Inequalities in Access and Biases
Access to stable technologies, updated digital tools and secure data environments is imperative in order to accomplish a successful integration of AI in higher education curricula. Risks to equitable implementation should be taken into account, for example by higher education institutions that have fewer resources, as well as for students with limited digital access that can be disadvantaged. Francis et al. (2025) also mention potential biases in the training data that may reflect and perpetuate existing inequalities, for example the underrepresentation of contributions by scientists from historically marginalised groups.

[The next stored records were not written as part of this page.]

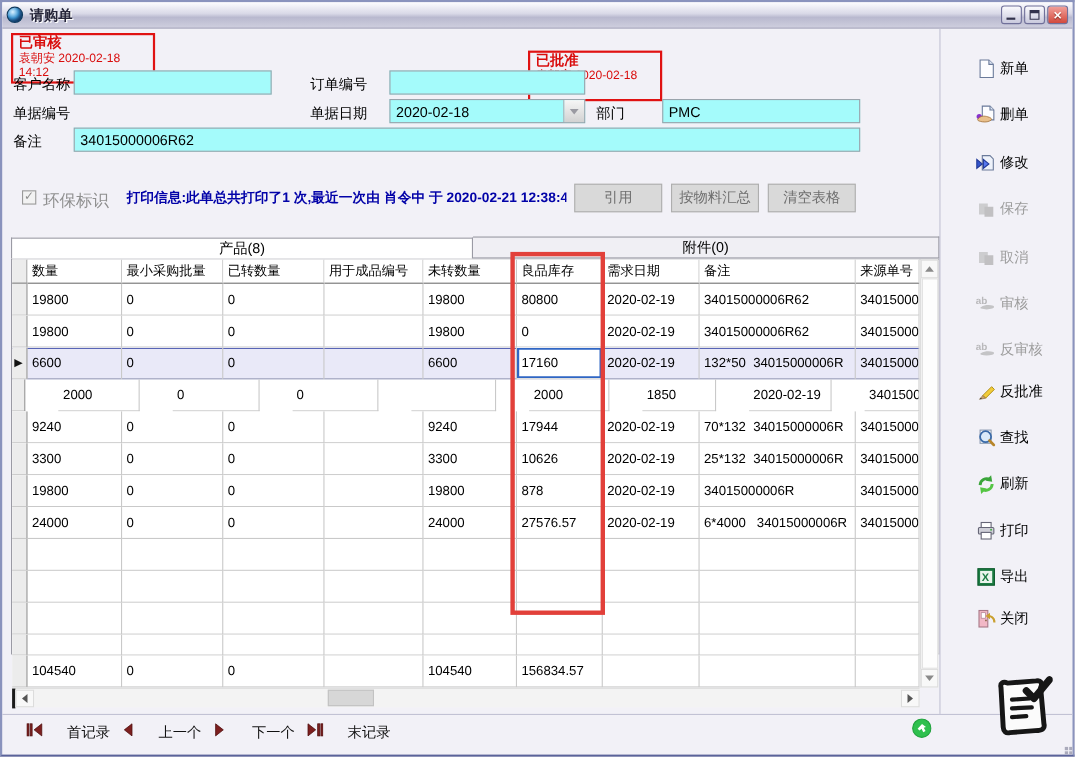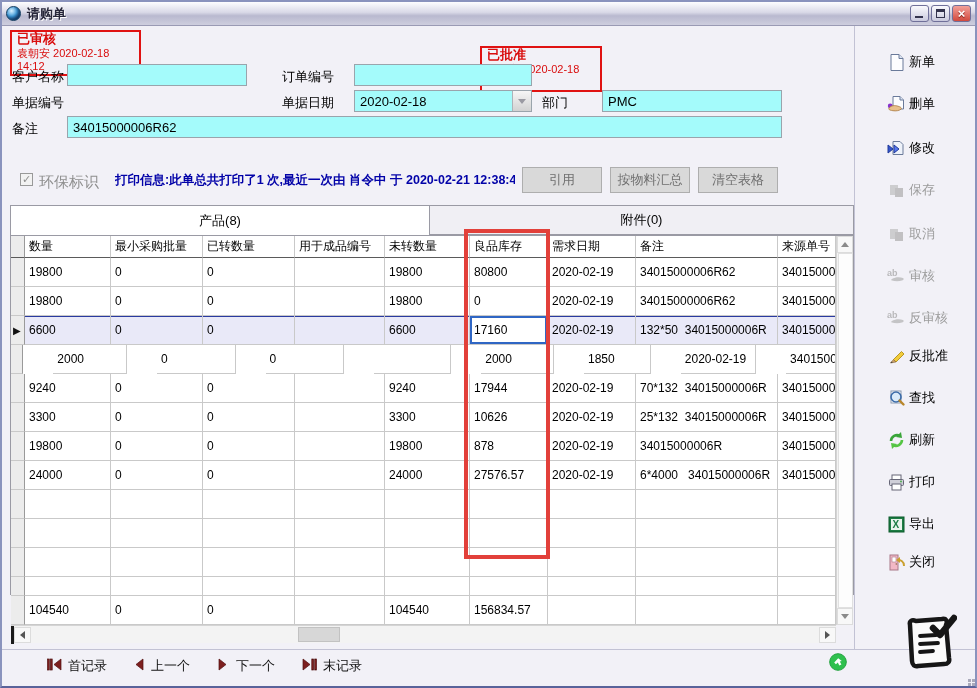"产品(8)" .tabs { align-items: none -> flex-end }
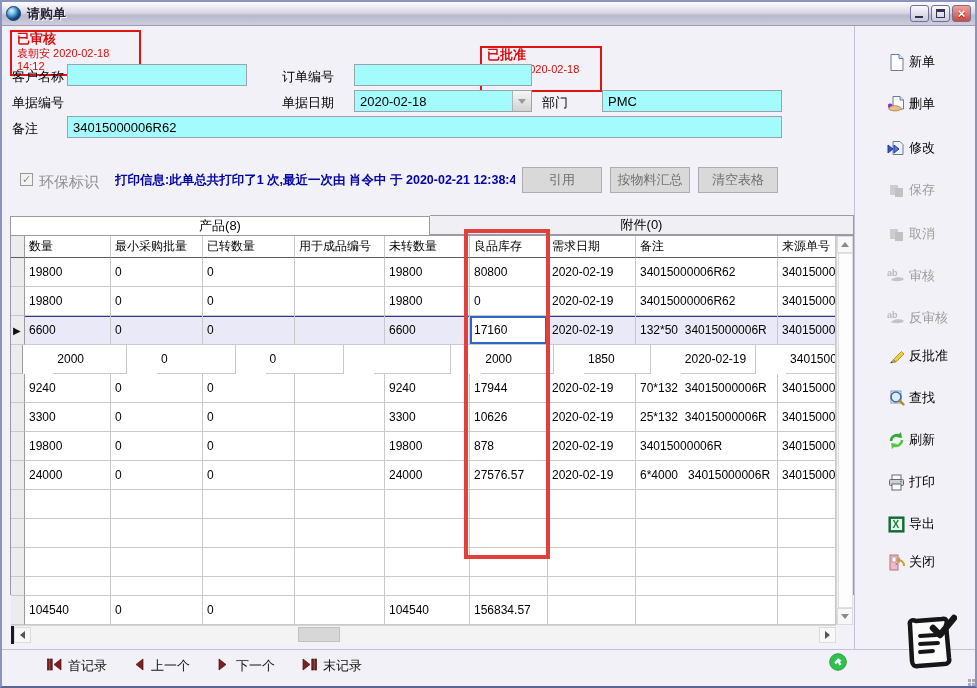"首记录" .nav-item { gap: 6px -> 22px; margin-left: 23px -> none }
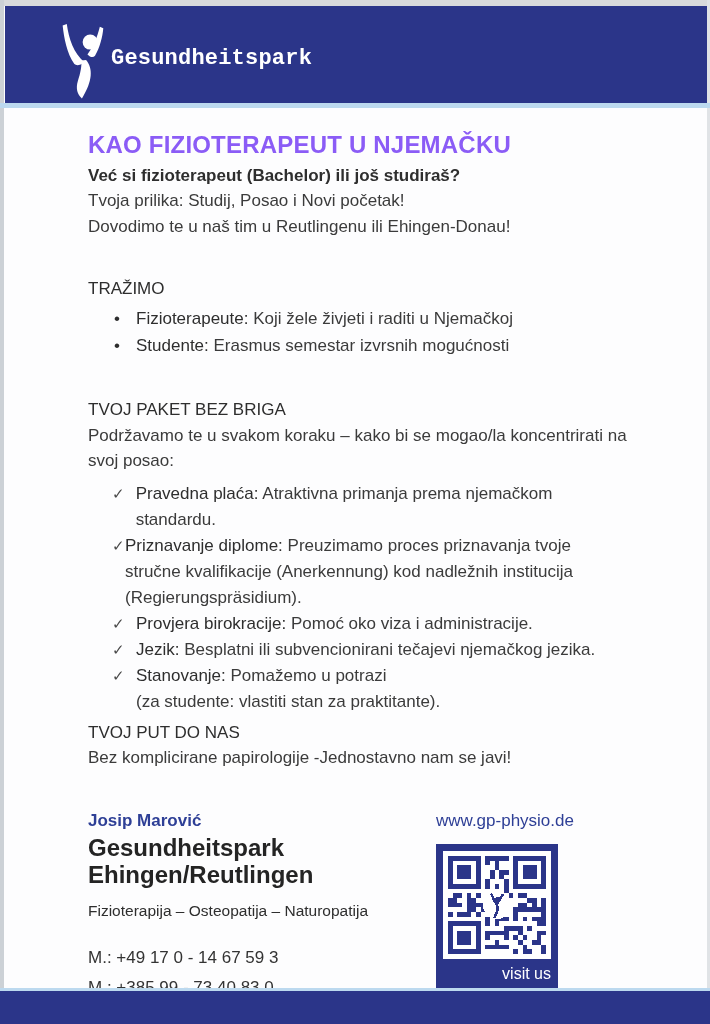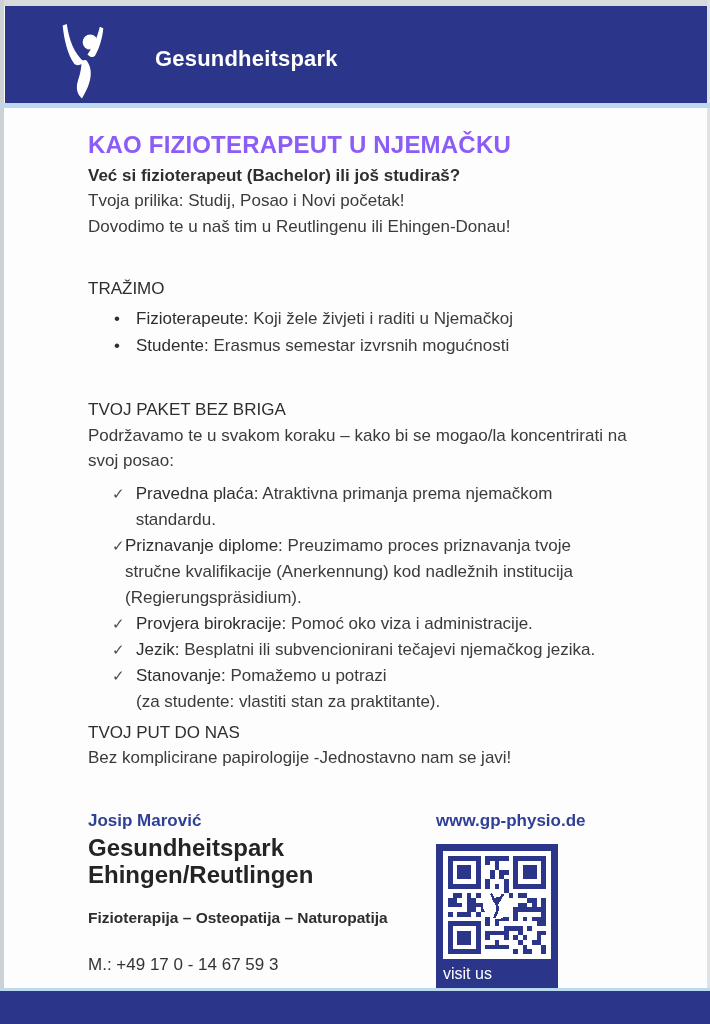"Gesundheitspark" .brand-text { font-family: Liberation Sans, sans-serif -> Liberation Mono, monospace; margin-left: 44px -> none }
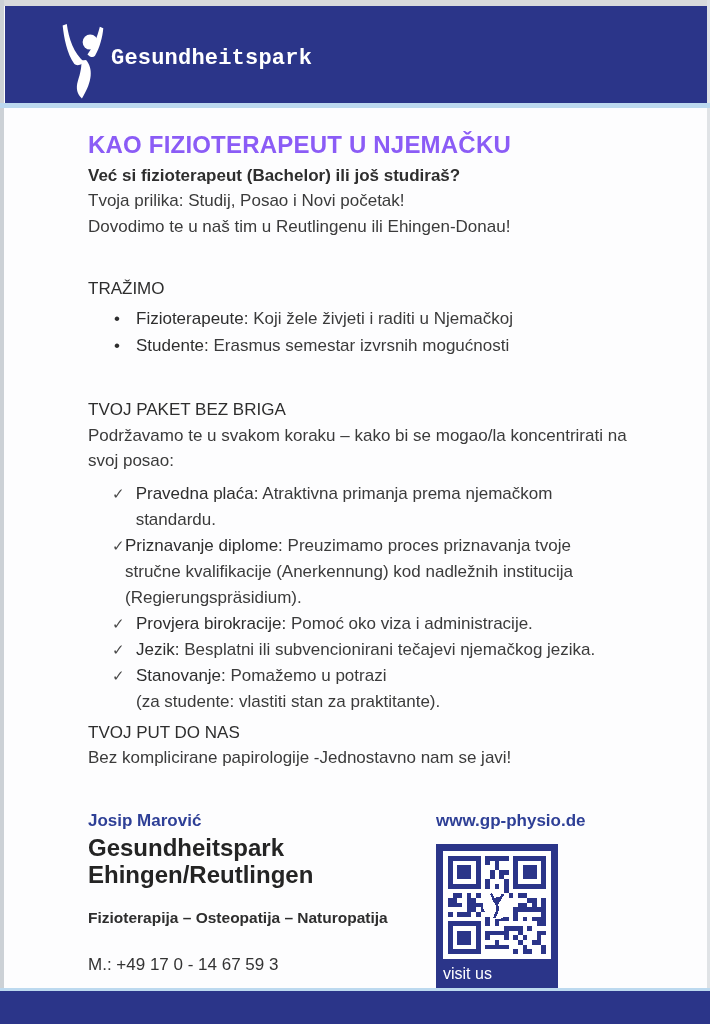"www.gp-physio.de" .website { font-weight: bold -> normal }
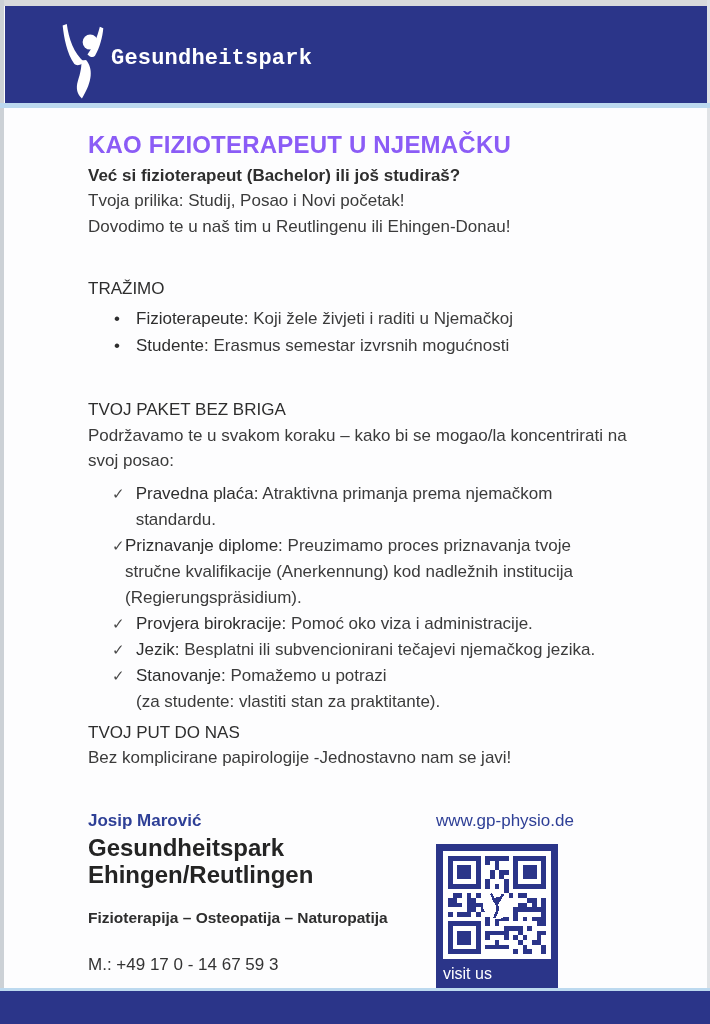"Fizioterapija – Osteopatija –" .contact-disciplines { font-weight: bold -> normal; margin-top: 19px -> 12px }
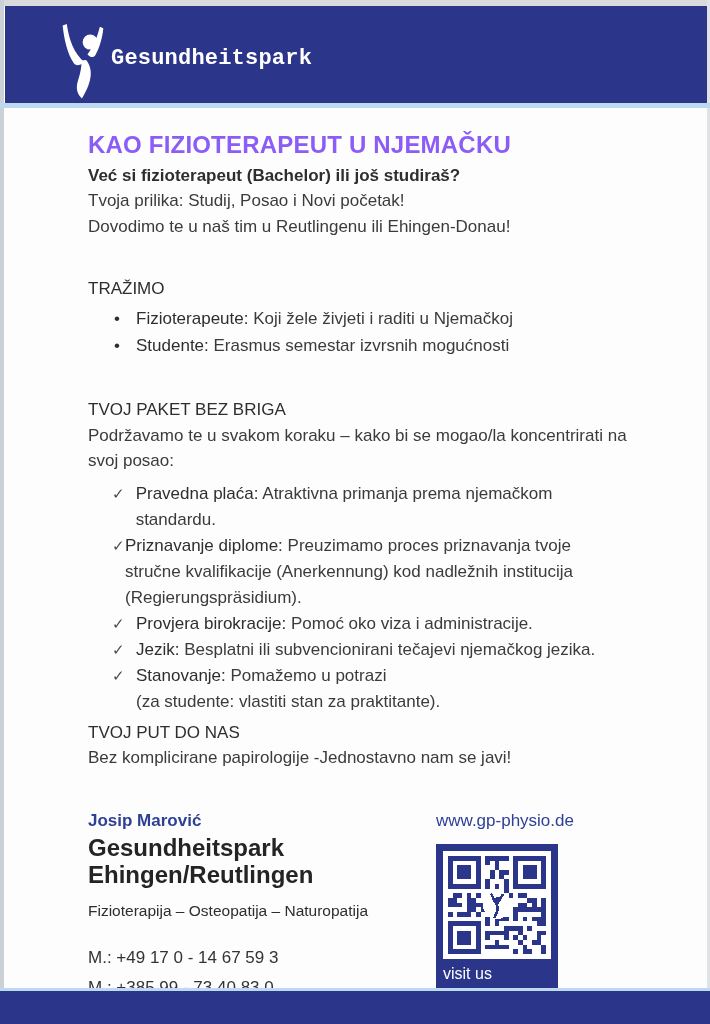"visit us" .qr-label { text-align: left -> right }
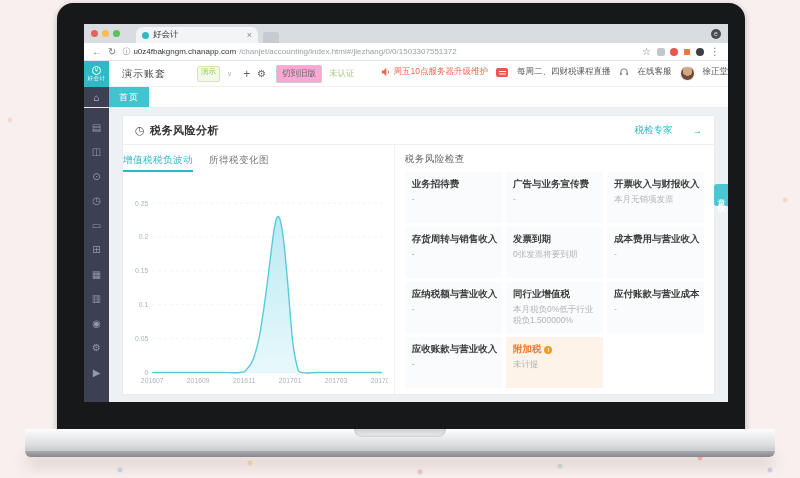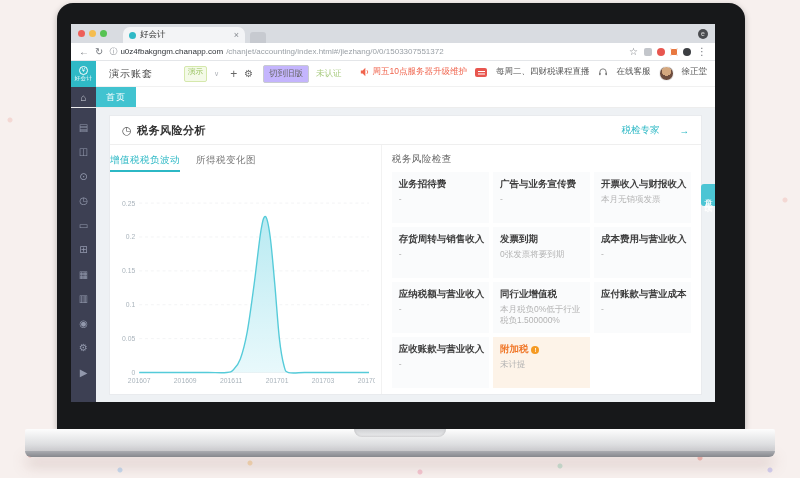"好会计" .browser { left: 14px -> 27px }
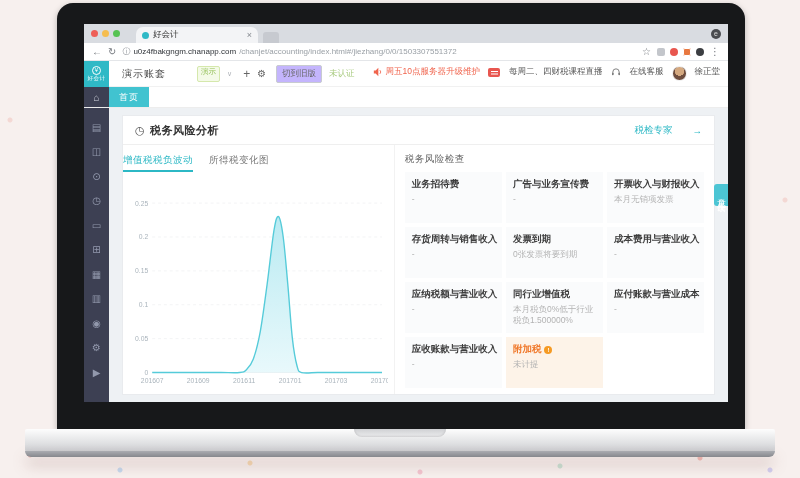"演示账套" .app-top { padding-right: 8px -> 0 }
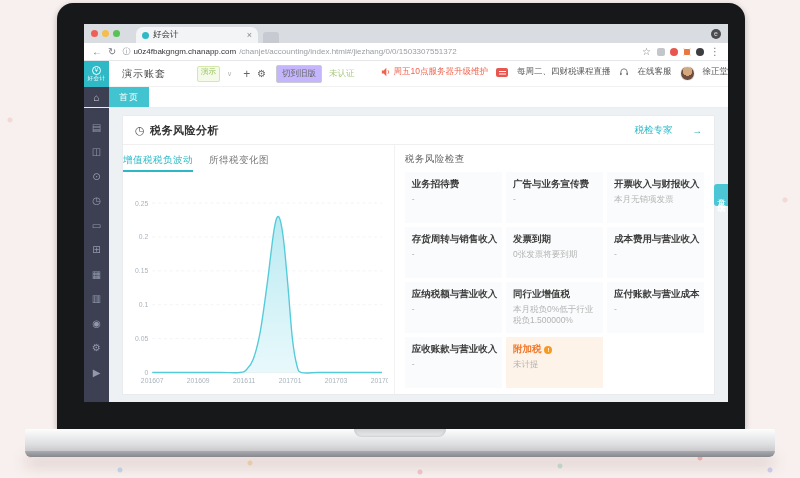"切到旧版" .old-btn { background: #c4b5fd -> #f9a8d4 }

Rapid Technological Change
AI and its capabilities evolve at a rapid pace, much faster than traditional academic programme review cycles (which take place every few years). What is implemented in one academic year in relation to AI resources or teaching and assessment methodology incorporating AI may become obsolete or irrelevant the next academic year. I came to a strong realisation when researching articles in preparation for writing this commentary. Articles published more than 2 years ago are already outdated when discussing, for instance, the capabilities of systems, or the perceptions of teachers and students on AI use. Consequently, curriculum designers face a challenge to ensure that what and how it is taught remains relevant. This is why continuous professional development, training and upskilling of faculty is essential.
Conclusion
In conclusion, Robinson et al. (2026) provide a timely and persuasive vision for integrating AI proficiency in the psychology curriculum. The authors effectively demonstrate that AI proficiency (literacy and fluency) aligns with APA's existing educational frameworks and that psychology, a discipline whose foundations lie in understanding human behaviour, ethics, and cognition, is positioned favourably in leading responsible AI integration in higher education. I am in agreement with its foundational argument: Psychology graduates need AI-related competencies to remain competitive in the labour market and thrive professionally, and psychology educators should and can lead in shaping the ethical and effective use of AI tools. At the same time, substantial practical challenges should also be considered, especially in relation to faculty training needs and readiness, infrastructure inequalities, curriculum constraints and ethical complexities. Moreover, how can we keep up to date in our teaching and assessment methods when the technology and tools are evolving more rapidly than we can follow? And when will the job market needs change almost as rapidly? All the aforementioned challenges must be considered and confronted in order to accomplish the successful integration of AI into psychology curricula in contemporary university settings and constitute psychology graduates relevant, skilful and confident in an exceedingly competitive labour market.
Footnotes
Funding
The author received no financial support for the research, authorship, and/or publication of this article.
Declaration of Conflicting Interests
The authors declared no potential conflicts of interest with respect to the research, authorship, and/or publication of this article.